Problem to work on: Within the records, which lines hold the string "cursor"? Report each one by copying it.

Recorded data:

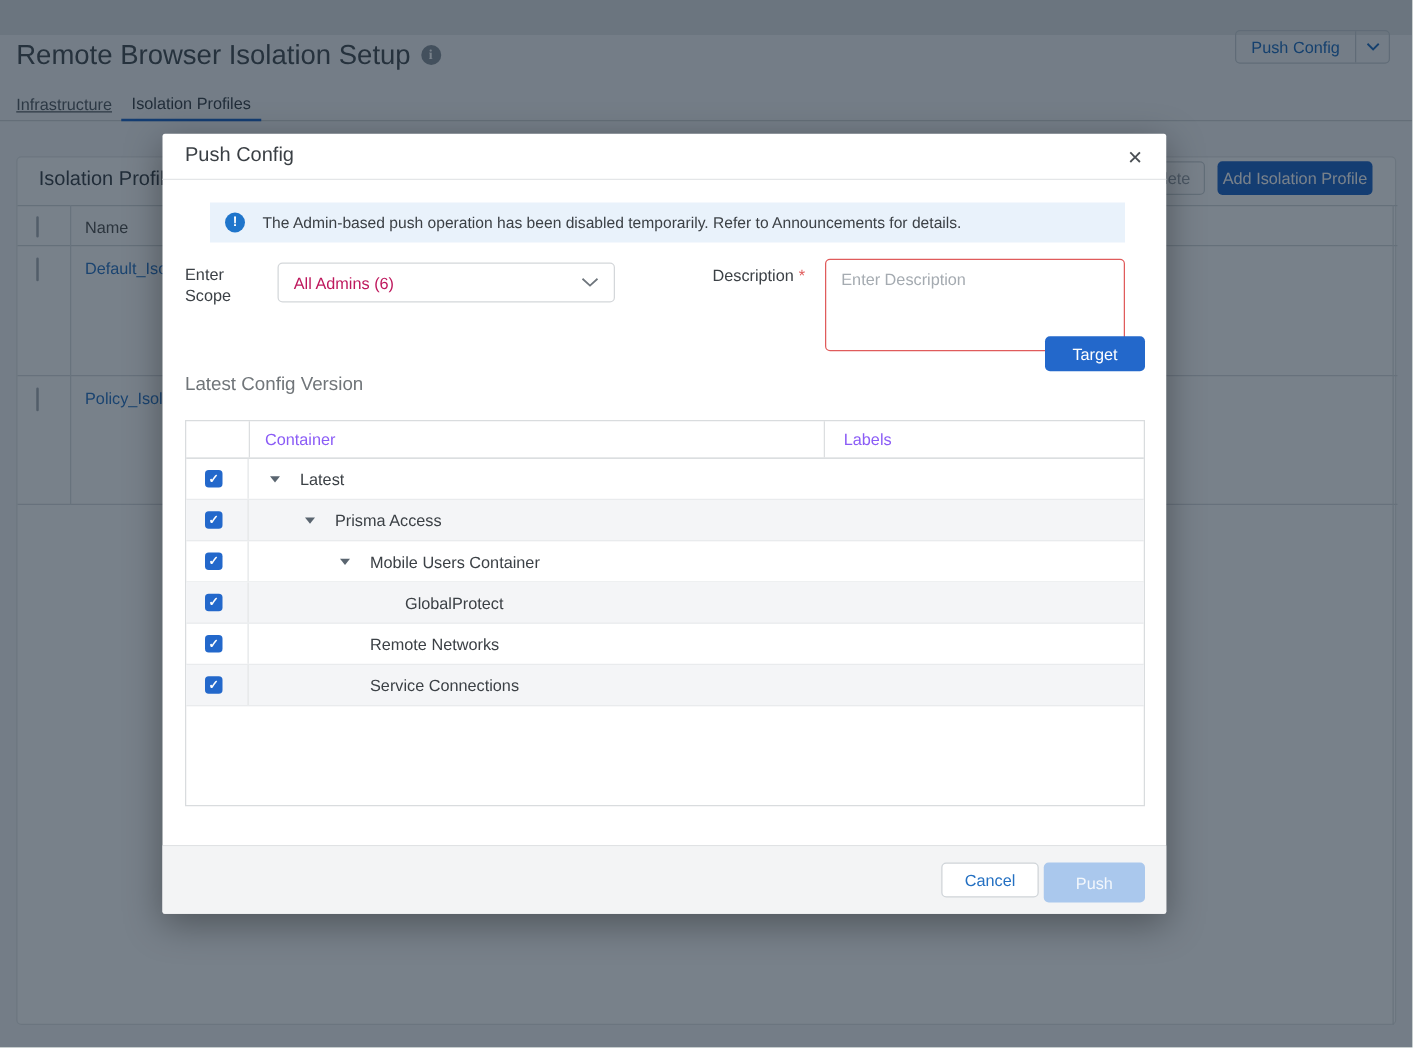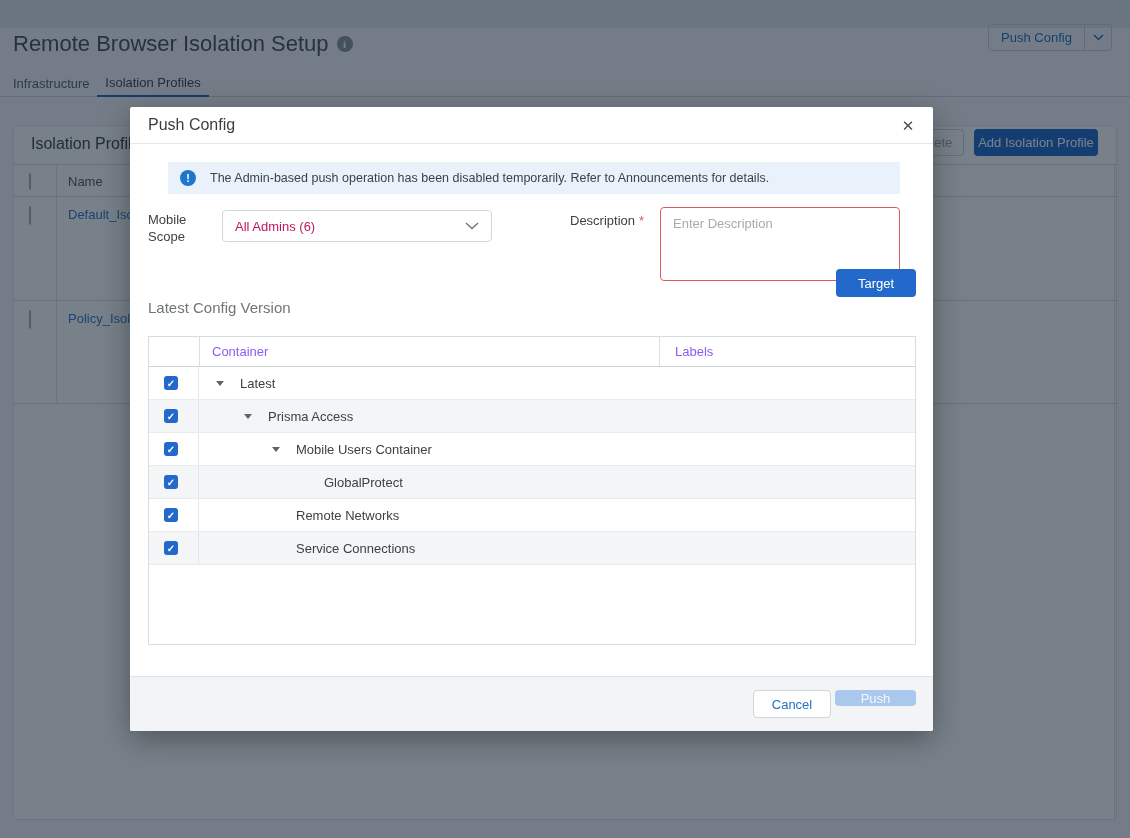--- a/index.html
+++ b/index.html
@@ -25,7 +25,7 @@
             border-bottom:1px solid #d2d5d8; }
   .tab { position:absolute; top:0; height:27px; font-size:13px; color:#5a6067;
          display:flex; align-items:center; justify-content:center; cursor:pointer; }
-  .tab.t1 { left:13px; }
+  .tab.t1 { left:13px;text-decoration:underline; }
   .tab.t2 { left:97px; width:112px; color:#3f464d; border-bottom:2px solid var(--accent); }
 
   .panel { position:absolute; left:13px; top:125px; width:1104px; height:695px;

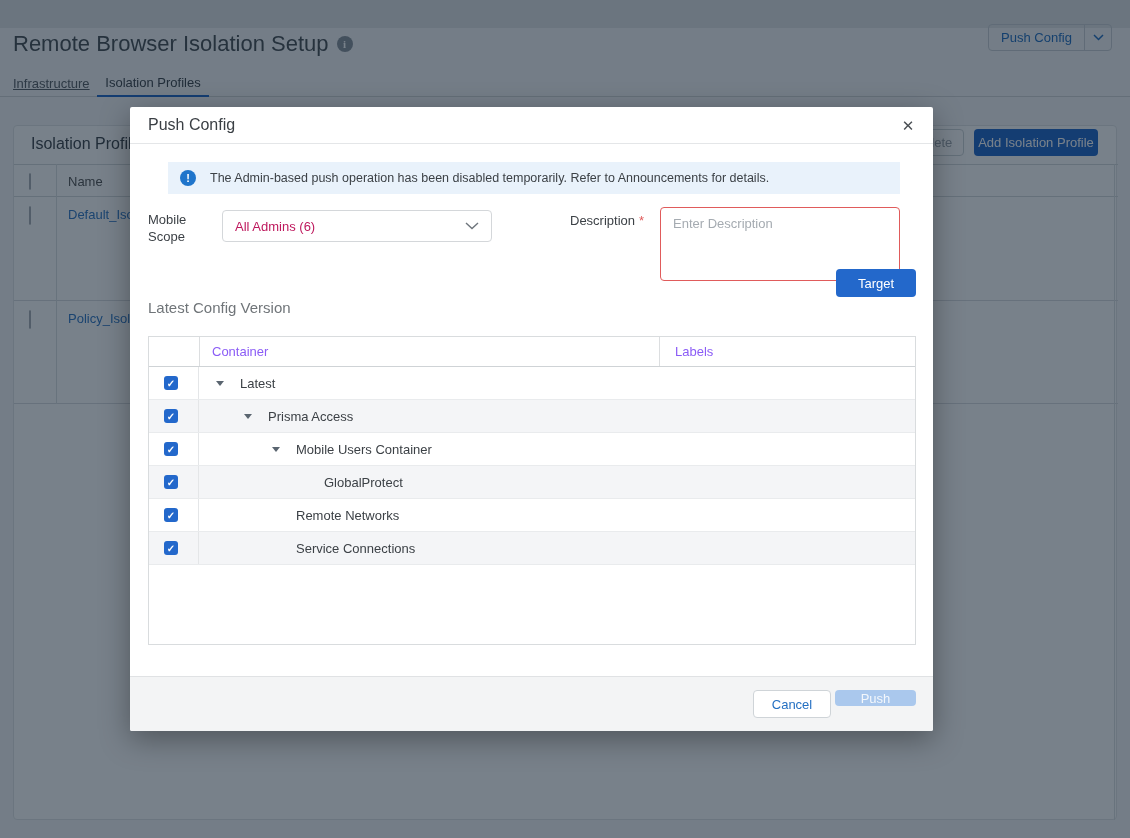--- a/index.html
+++ b/index.html
@@ -173,7 +173,7 @@
       <span>The Admin-based push operation has been disabled temporarily. Refer to Announcements for details.</span>
     </div>
 
-    <div class="field-label lbl-admin">Mobile Scope</div>
+    <div class="field-label lbl-admin">Enter Scope</div>
     <div class="select">
       <span>All Admins (6)</span>
       <span class="sel-caret">

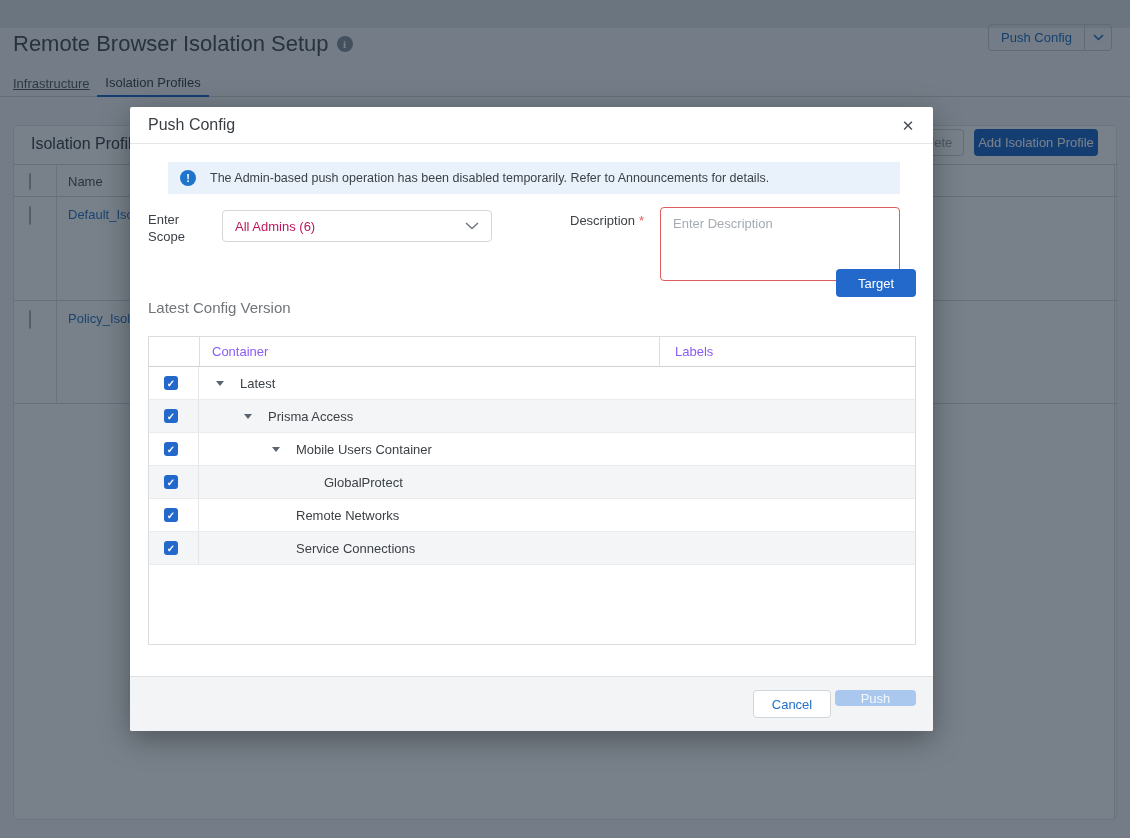--- a/index.html
+++ b/index.html
@@ -109,7 +109,7 @@
                   border-top:1px solid #e0e2e4; border-radius:0 0 2px 2px; }
   .cancel-btn { position:absolute; left:623px; top:13px; width:78px; height:28px; background:#fff;
                 border:1px solid #cfd4d8; color:var(--accent_text); }
-  .push-btn { position:absolute; left:705px; top:13px; width:81px; height:16px;
+  .push-btn { position:absolute; left:705px; top:13px; width:81px; height:32px;
               background:var(--disabled_btn); color:#f3f7fc; border:none; cursor:default; }
 </style>
 </head>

Output below:
          display:flex; align-items:center; justify-content:center; cursor:pointer; }
               background:var(--disabled_btn); color:#f3f7fc; border:none; cursor:default; }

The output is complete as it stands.